Colors on one side of the central value indicate data points with values less than the central value and colors of the other side indicate data points with values higher than it.
Don’t use too many colors
It is okay to use as many colors as the data set demands but when you can work with limited color hues, do not get overwhelmed and use way more colors than required. Surely the heatmap generated may look very colorful and attractive but it can leave the viewer with more questions than answers, and increase the required cognitive load.
It is always best to use colors that flow from each other, as mentioned above. For instance, it may not always be the best idea to use a rainbow palette.
A rainbow scale has many colors of striking differences and this is precisely the problem with it. The difference between the colors is such that even humble value differences may appear to be of big magnitudes. Additionally, there are multiple warm colors on the rainbow scale thus bringing into scrutiny the consistency in viewers’ perception of which color represents the highest values. This problem is eliminated with the adoption of single color hue heatmaps.
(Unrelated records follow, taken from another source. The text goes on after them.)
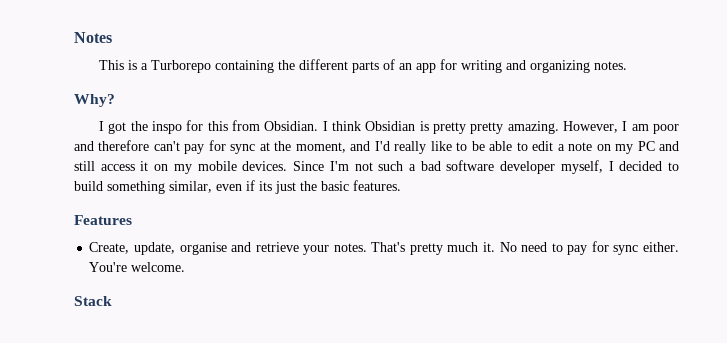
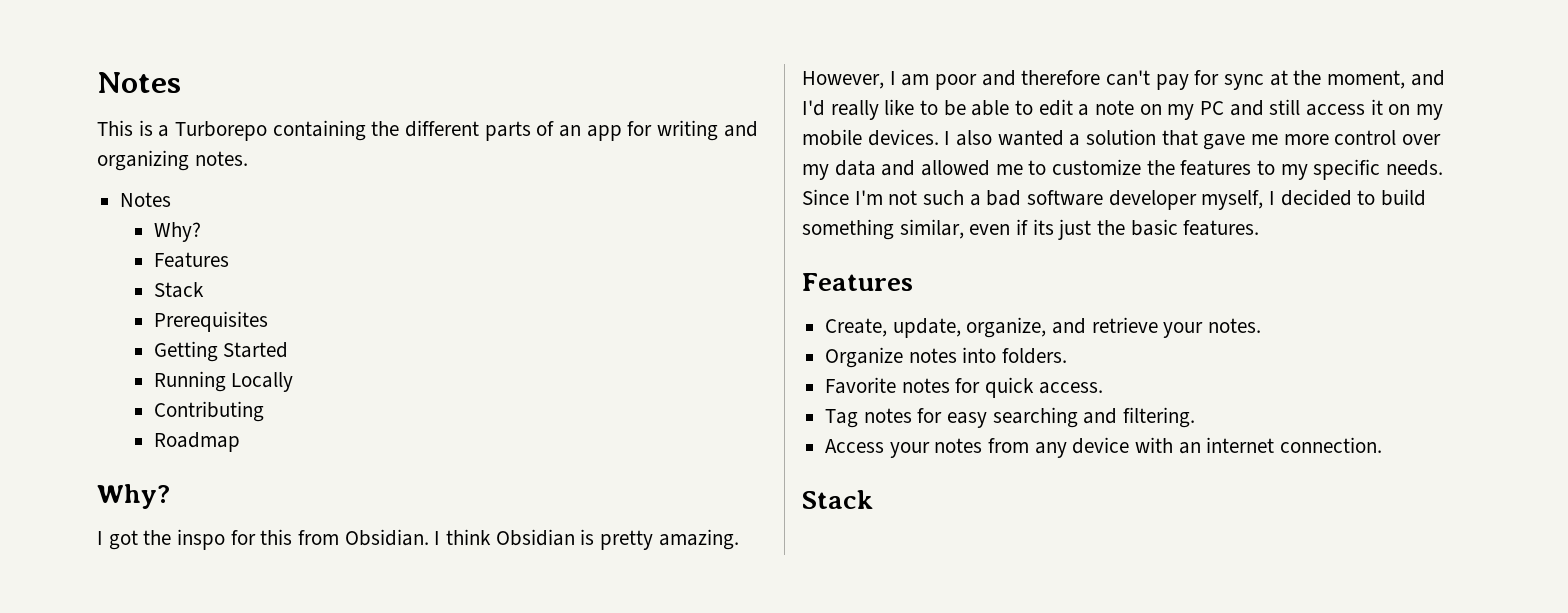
  This is a Turborepo containing the different parts of an app for writing and organizing notes.
+ Notes
+ Why?
+ Features
+ Stack
+ Prerequisites
+ Getting Started
+ Running Locally
+ Contributing
+ Roadmap
- I think Obsidian is pretty pretty amazing.
+ I think Obsidian is pretty amazing.
+ I also wanted a solution that gave me more control over my data and allowed me to customize the features to my specific needs.
- Create, update, organise and retrieve your notes. That's pretty much it. No need to pay for sync either. You're welcome.
+ Create, update, organize, and retrieve your notes.
+ Organize notes into folders.
+ Favorite notes for quick access.
+ Tag notes for easy searching and filtering.
+ Access your notes from any device with an internet connection.

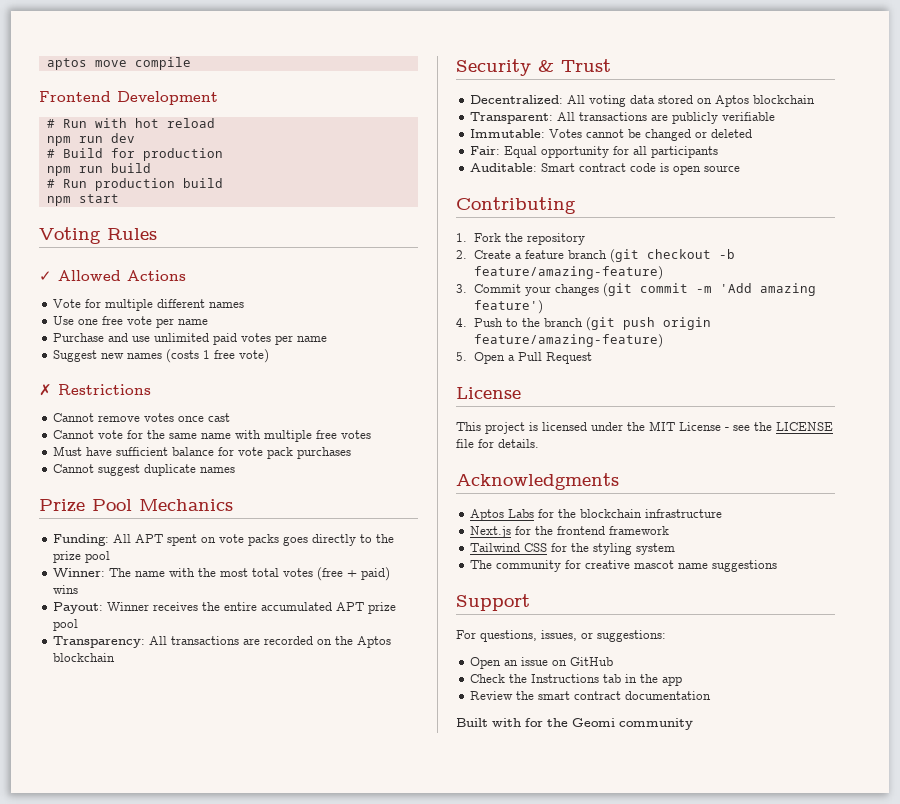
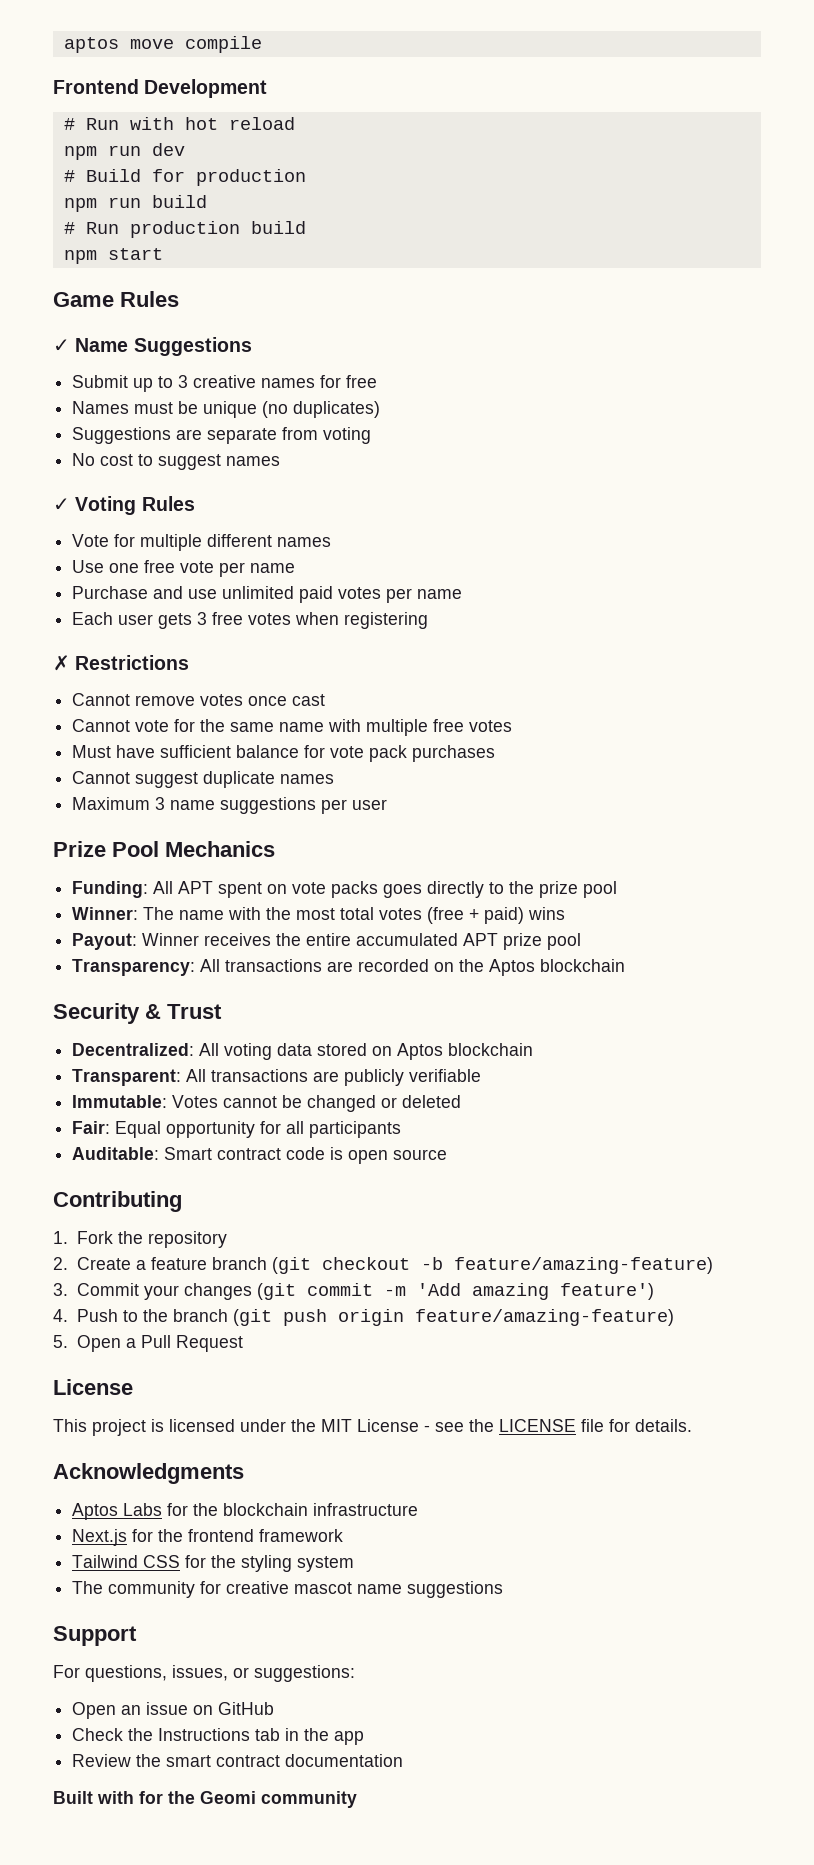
- Voting Rules
+ Game Rules
- ✓ Allowed Actions
+ ✓ Name Suggestions
+ Submit up to 3 creative names for free
+ Names must be unique (no duplicates)
+ Suggestions are separate from voting
+ No cost to suggest names
+ ✓ Voting Rules
- Suggest new names (costs 1 free vote)
+ Each user gets 3 free votes when registering
+ Maximum 3 name suggestions per user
Use tools that help create color palettes
There are many heatmap free tools as well as paid ones available online that help create heatmaps and color palettes based on the nature of your data set. Python Seaborn is a case on point.
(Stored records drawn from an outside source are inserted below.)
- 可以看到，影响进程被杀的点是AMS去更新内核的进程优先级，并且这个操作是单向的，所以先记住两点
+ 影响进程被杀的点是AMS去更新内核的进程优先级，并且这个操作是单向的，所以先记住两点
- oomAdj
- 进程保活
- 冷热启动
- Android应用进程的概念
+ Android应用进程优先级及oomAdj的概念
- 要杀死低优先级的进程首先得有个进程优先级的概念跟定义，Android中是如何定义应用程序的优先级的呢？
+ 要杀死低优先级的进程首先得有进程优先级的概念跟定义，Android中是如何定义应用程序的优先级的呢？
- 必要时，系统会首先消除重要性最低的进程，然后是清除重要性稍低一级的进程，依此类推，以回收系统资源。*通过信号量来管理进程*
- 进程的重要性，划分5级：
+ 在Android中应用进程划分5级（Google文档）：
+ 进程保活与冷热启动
Seaborn offers an API that provides choices for plot style and color palettes and makes the selection of the right color palette for your heatmap drastically easy.
Choosing the colors for a heatmap may appear to be a very simple decision but as enumerated above, it involves taking a lot of precautions and measures so the most appropriate color scheme is selected for the data type to be represented. Wrong color selection means added cognitive load on the heatmap viewer. Once you are clear on what you want from the heatmap, choose the right color palette that visualizes data in a ready to consume manner with zero cognitive load on the part of the heatmap viewer.